Surgem na arena os Estados Unidos, projeção inglesa na America. De simples colonia, passa esse país, em pouco mais de um seculo, ao primeiro lugar no mundo, como o mais rico, o mais poderoso e por fim o credor universal. Por que? Porque graças á produção intensa da materia prima da maquina — o ferro, e da produção intensa da materia prima da energia mecanica — o petroleo, conseguiu elevar o indice de eficiencia do seu homem a 42 — isto é, cada americano passou a “poder” tanto, a produzir tanto como 42 “homens naturais” (os que só podem o que os seus musculos podem, como o selvagem). Distanciou o europeu em 31 pontos. O indice de eficiencia do europeu em 1929 era igual a 13.


Enquanto esse milagre se operava ao norte do continente, um país ao sul, de igual extensão territorial e povoado com os mesmos tipos de elementos humanos, europeu, negro e indio, permanecia em profundo estado de dormencia. Um pantano com quarenta milhões de rãs coaxantes, uma a botar a culpa na outra do mal estar que sentiam. Procuram soluções politicas, mudam a fórma do governo, derrubam um imperador vitalicio para experimentar imperantes quadrienais, fazem revoluções, entrematam-se, insultam-se, acusam-se de mil crimes, inventam que o pantano permanece pantano “porque ha uma crise moral cronica”. O mal das rãs é julgar que sons resolvem problemas economicos. Trocam o som “monarquia” pelo som “republica nova”. Depois inventam sons ineditos — “reajustamento”, “congelados”, “integralismo”. O proprio das rãs é esse excessivo pendor musical. Querem sonoridades apenas. “Somos o maior país do mundo”. “Temos o maior rio do mundo”. “Nossas riquezas são inesgotaveis”, etc. Enchem o ar dessas musicas — e mandam o ministro da fazenda correr Nova York e Londres de chapeu na mão a pedir coisas.

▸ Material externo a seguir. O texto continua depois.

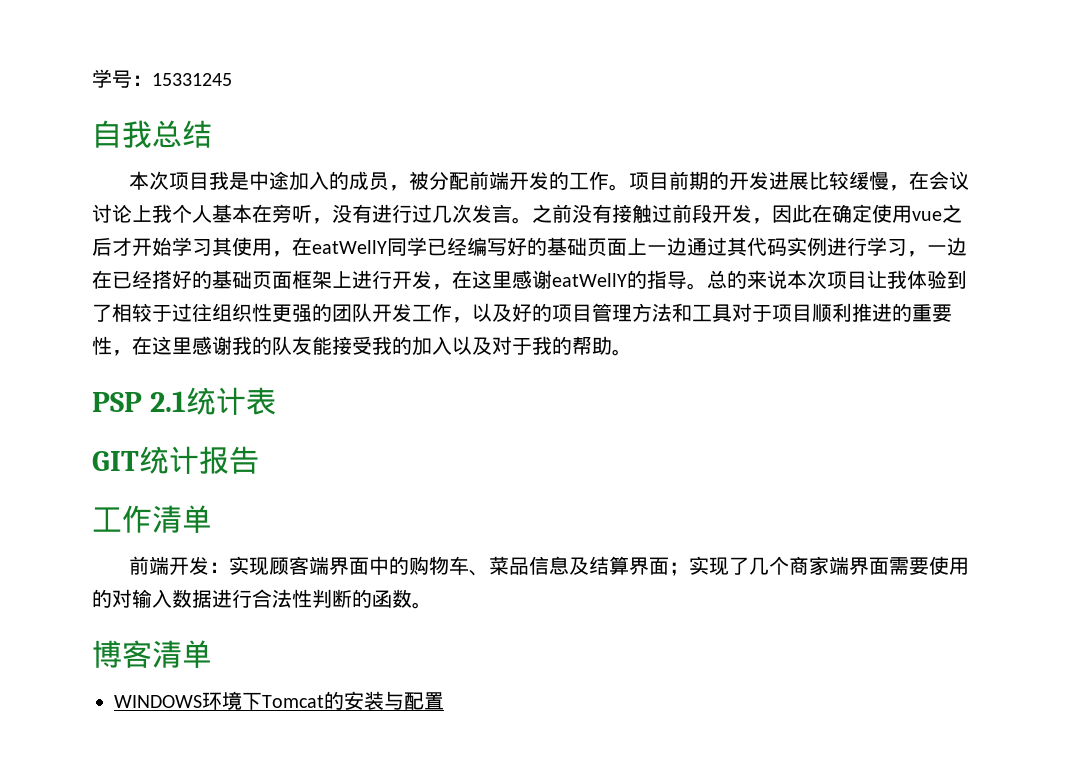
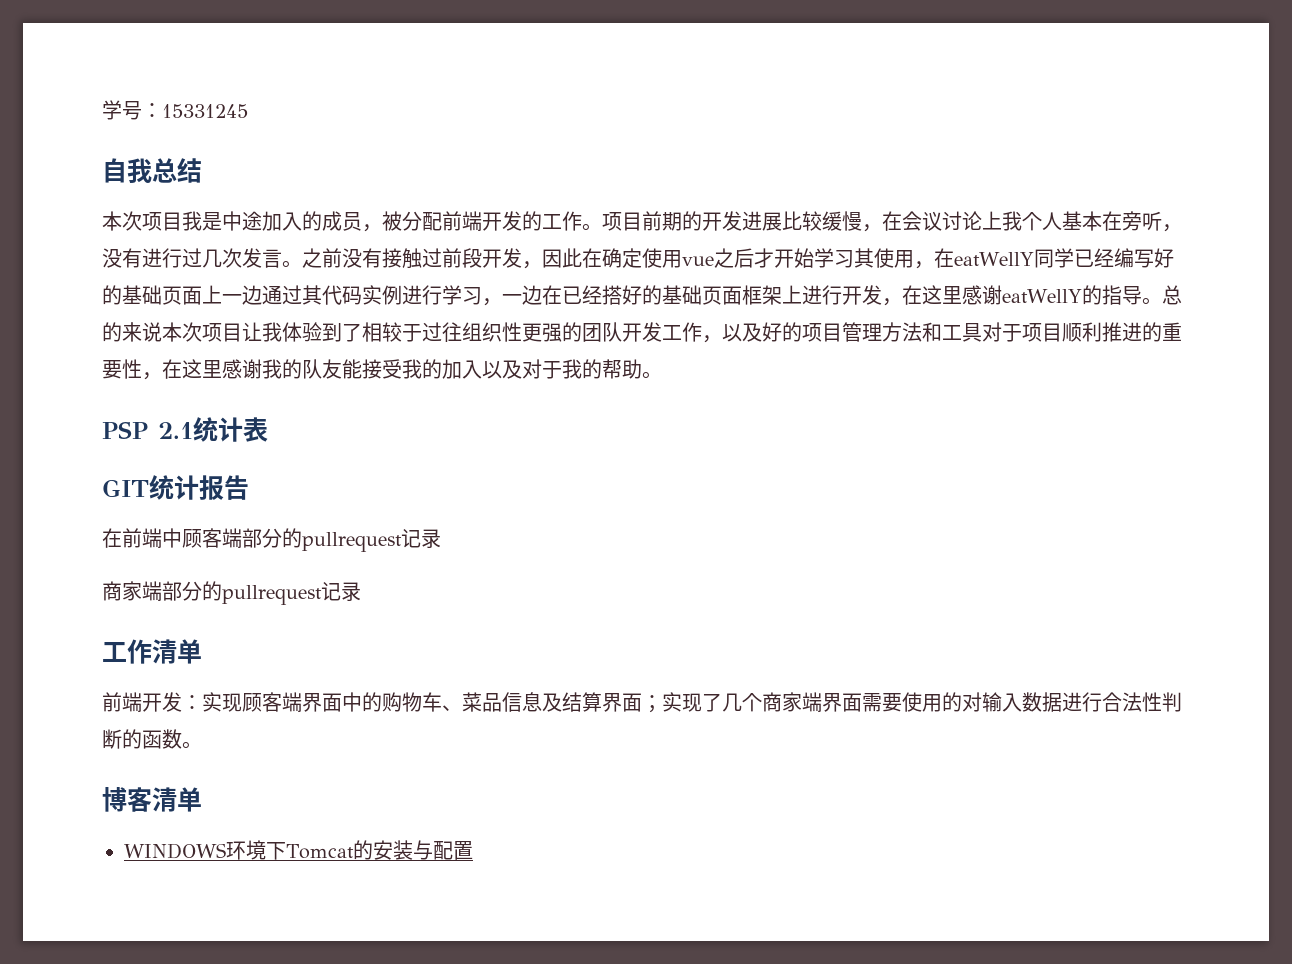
(259, 460) none -> [102,528,441,552] [102,581,361,605] // 在前端中顾客端部分的pullrequest记录 // 商家端部分的pullrequest记录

Se a rã esquecesse um pouco dos seus queridos sons e olhasse em redor de si, veria que está perpetuamente rã porque só dispõe da fórma de carbono mais rudimentar — a lenha. Não pode portanto aumentar o seu indice de eficiencia, muito perto ainda da do homem natural. Como não encontrou carvão facil e otimo em seu territorio, que substituisse a lenha, nem teve a elementar ideia de furar o chão para abrir fontes de petroleo, vê-se o brasileiro obrigado a adquirir, em troca de ouro, o magro carbono indispensavel á movimentação do pequeno parque de progresso que conseguiu montar. Atrazou-se na maquinização da sua estrutura economica por falta de ferro (que não tem porque não tem carbono) e igualmente adquire fóra, a peso de ouro, esse elemento basico.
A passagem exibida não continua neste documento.